Por ultimo indicar que aunque en el suplicó del escrito formulando el recurso de Apelación se interesa la libre absolución del recurrente de todos los pedimentos efectuados en su contra, lo que abarcaría la condena por el delito leve de vejaciones, tal pretensión no puede tener acogida en esta alzada , toda vez que no solo el recurso se encuentra huérfano de alegaciones dirigidas a justificar tal impugnación, sino que además la comisión del delito leve de vejaciones se sustenta, a diferencia del delito de amenazas en el testimonio incriminatorio de la Doña Sagrario, el cual, en este extremo si se encontraría corroborado nuclearmente por la testifical de Don Juan Ramón, que presenció y escuchó lo acontecido en el Hospital tras la salida de la perjudicada y el acusado de la habitación de urgencia, verbalizando al efectos las expresiones que el hoy apelante le decía a la Sra Sagrario, a lo que habría que añadir la testifical del D. Bienvenido en lo relativo a lo por él presenciado, de cuyos testimonios en su conjunto resulta el relato factico de la sentencia en lo no afectante a la comisión del delito de amenazas.
Fallo
Que estimando parcialmente el recurso de apelación interpuesto por representación procesal de Don Justiniano , DEBEMOS REVOCAR Y REVOCAMOS la sentencia de 13 de mayo de 2023, dictada por el Juzgado de lo Penal número 4 de ALCALA DE HENARES en el Juicio Rápido 112/23, en el único sentido de ABSOLVER al recurrente del delito de amenazas objeto de condena, con declaración de oficio de las costas procesales causadas en la Instancia, así como de las costas ocasionadas en la alzada.

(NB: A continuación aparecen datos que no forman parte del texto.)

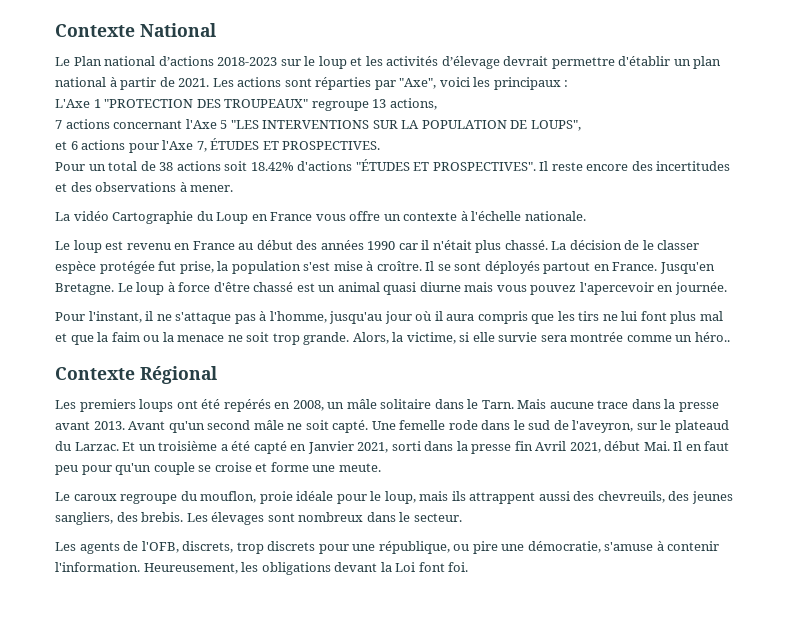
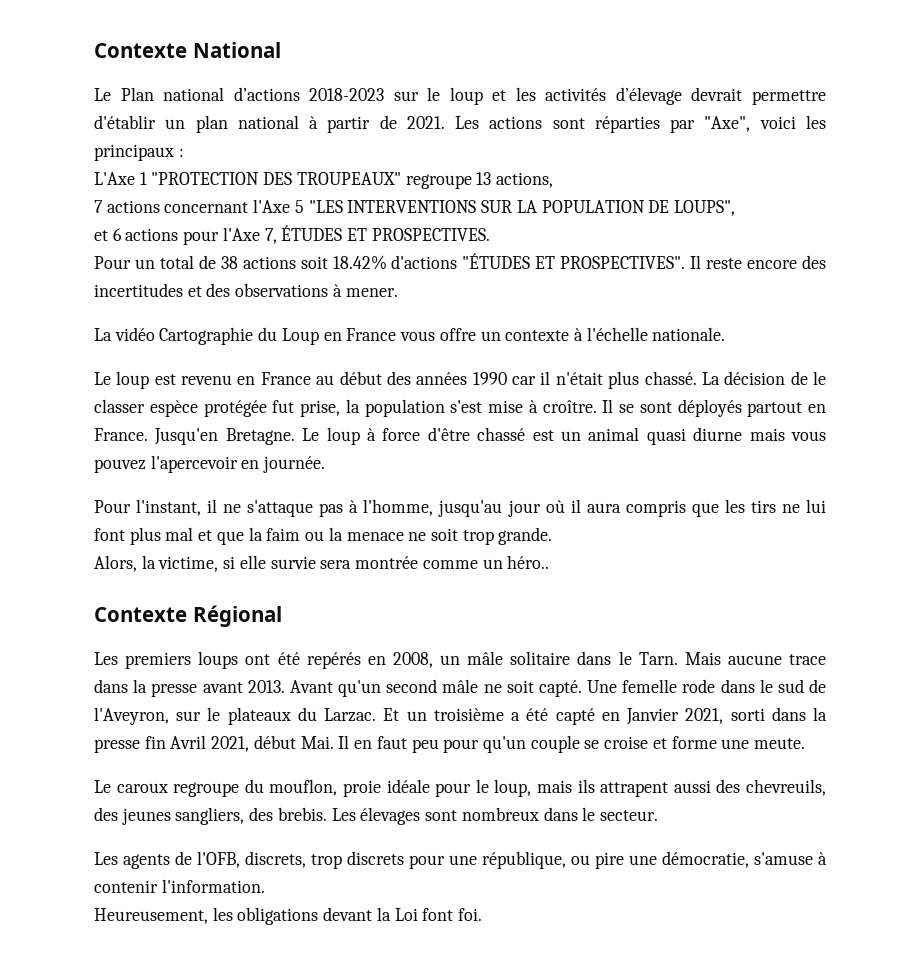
(350, 338) none -> (553, 536) //
[572,420,729,433] l'aveyron, sur le plateaud -> [94,707,291,725] l'Aveyron, sur le plateaux
[469,492,536,504] attrappent -> [600,782,669,797] attrapent
(140, 567) none -> (265, 886) //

Se dejan sin efecto las medidas cautelares acordadas por auto de 30 de marzo de 2023.
Esta sentencia no es firme, contra ella cabe interponer recurso de casación únicamente por infracción de ley del motivo previsto en el número 1º del artículo 849 de la Ley de Enjuiciamiento Criminal, que habrá de prepararse en la forma prevista en los artículos 854 y 855 de la Ley de Enjuiciamiento Criminal, dentro de los cinco días siguientes a su última notificación.
Firme que sea esta sentencia, devuélvanse las diligencias originales al Juzgado de procedencia, con certificación de la presente resolución, para su ejecución y cumplimiento, solicitando acuse de recibo y previa su notificación a las partes, con arreglo a las prevenciones contenidas en el art. 248.4 de la Ley Orgánica del Poder Judicial.
Así por este nuestra Sentencia, de la que se unirá certificación al rollo, lo pronunciamos, mandamos y firmamos.
La difusión del texto de esta resolución a partes no interesadas en el proceso en el que ha sido dictada sólo podrá llevarse a cabo previa disociación de los datos de carácter personal que los mismos contuvieran y con pleno respeto al derecho a la intimidad, a los derechos de las personas que requieran un especial deber de tutela o a la garantía del anonimato de las víctimas o perjudicados, cuando proceda.
Los datos personales incluidos en esta resolución no podrán ser cedidos, ni comunicados con fines contrarios a las leyes.